So I can read music, can play piano in a basic way (think I got to grade three or four as a kid), but have always dreamed of being a percussionist in an orchestra. A timpanist to be specific! Is there any chance, aged 40, and with no orchestra or percussion experience that I could make the dream come true? Where do I start?
I don't think you'll find an orchestra that will allow you to learn 'on the job', so you'll need to get some lessons first. My son learns orchestral percussion at school and I think with some basic musical knowledge you could reach a useful standard quite quickly. He started last year, has Grade 4 piano, and is now working towards Grade 4 on percussion.
The big problem to my mind is: where do you get your timps? I imagine most percussionists don't own a full set, but that they're owned by the orchestra.
One thing you could do to get started is have a look for education/outreach programmes by the major orchestras - many of them run taster days, workshops, etc. that are open to all. Try the Royal Philharmonic's website, for example. The BBC Proms also run family workshop days and you don't need any experience. Once there, get talking to whoever's in charge of percussion and ask for advice.
I don't think all amateur orchestras ask for Grade 8, especially for unusual instruments. You just have to keep searching! If you're in a bit city then obviously there will be more choice.
You could also try posting your question on the ABRSM forums (Associated Board of the Royal Schools of Music). Don't post in the percussion bit, as it's very quiet; try one of the busier sections, like the Café. They have a useful list of amateur musical groups here. Also try the Local Amateur Music Network
Meanwhile, you could start brushing up your piano skills so you remember all you knew about reading music etc.
And no, speaking as a late-flowering clarinettist, 40 is not too old!! The AB forum is full of inspiring people who have started much later than that and done great things.
Percussion is more complicated than most people think, so you would need lessons to get to the level you need to join an orchestra. I would see if you can find someone locally to teach you and take it from there.
WiganKebab - You will need to have percussion lessons to get you up to standard. Would you be competent reading an orchestral score (percussionists need to count a lot of empty bars)? There's a reasonable list of amateur orchestras here - seems to cover most orchestras in my area anyway and includes several that are for adults who haven't played since school days or are fairly new to their instrument. See if there are any adult education courses in your area. For London, for example, there are these ones listed. I think that a lot of percussionists are very good pianists who want to play in orchestras as well. And from my experience (as a choral singer), percussionists are often not regular members of orchestras but just come in for later rehearsals. Whilst you get the experience needed to be a percussionist, you might consider joining a choir - one that performs with orchestras rather than a church choir or rock choir. You would pick up useful transferable skills from that.
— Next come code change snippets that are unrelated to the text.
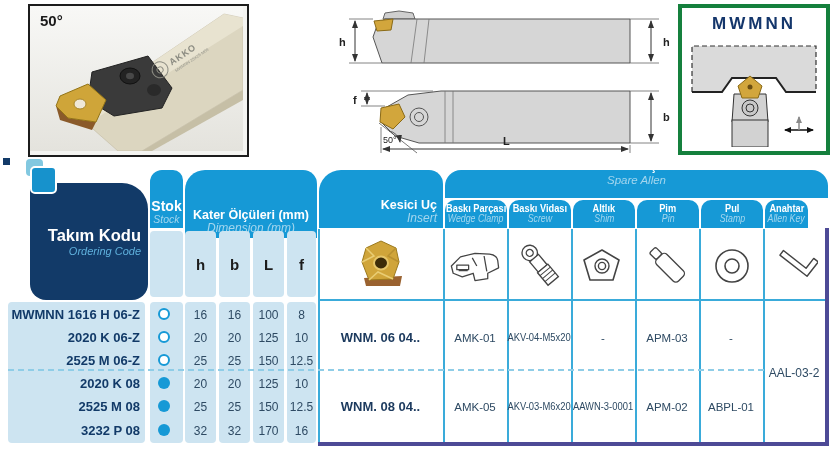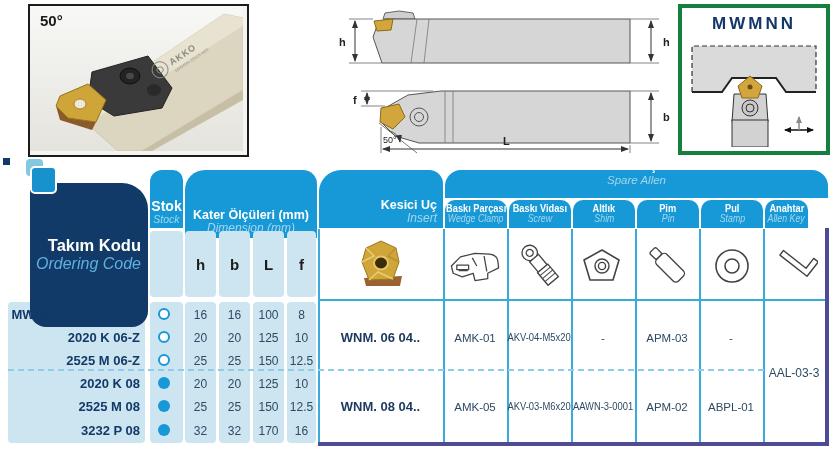"Takım Kodu" .navy-box { height: 144px -> 117px }
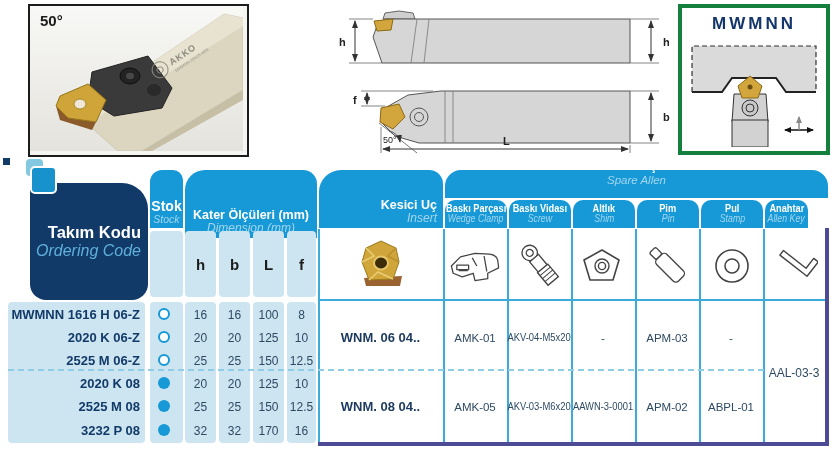"Ordering Code" .navy-box .en { font-size: 16px -> 11px }
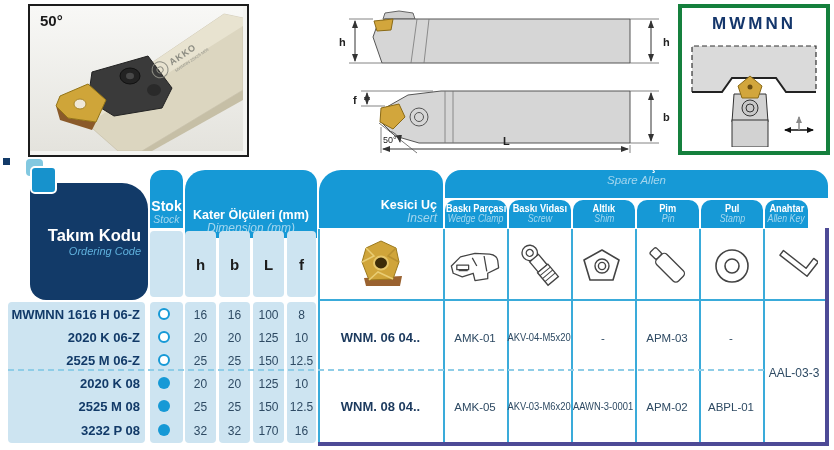"AAL-03-3" div.sv { text: AAL-03-3 -> AAL-03-2 }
Definitely start with lessons. I played in orchestras until I was 18 and then my violin playing became a hobby that was neglected quite a lot. I'm nowhere near the standard I was when I was younger but joined an amateur orchestra a few years ago and was fine. That said, it's easier to fudge through some of the bits you're a bit rusty on when you're part of a large section, a bit more tricky if you're the percussionist. You should be able to find a teacher in your area through this site. I found a violin teacher to help me get motivated.
Do you live in the North East? I play in the Cobweb Orchestra, where really everybody can join. There are several groups and we could certainly do with a percussionist! www.cobweborchestra.org.uk/ It really is great fun and I enjoy it very much. I played the bassoon at school and university orchestras a long time ago and picked it up again in the last couple of years thanks to Cobwebs.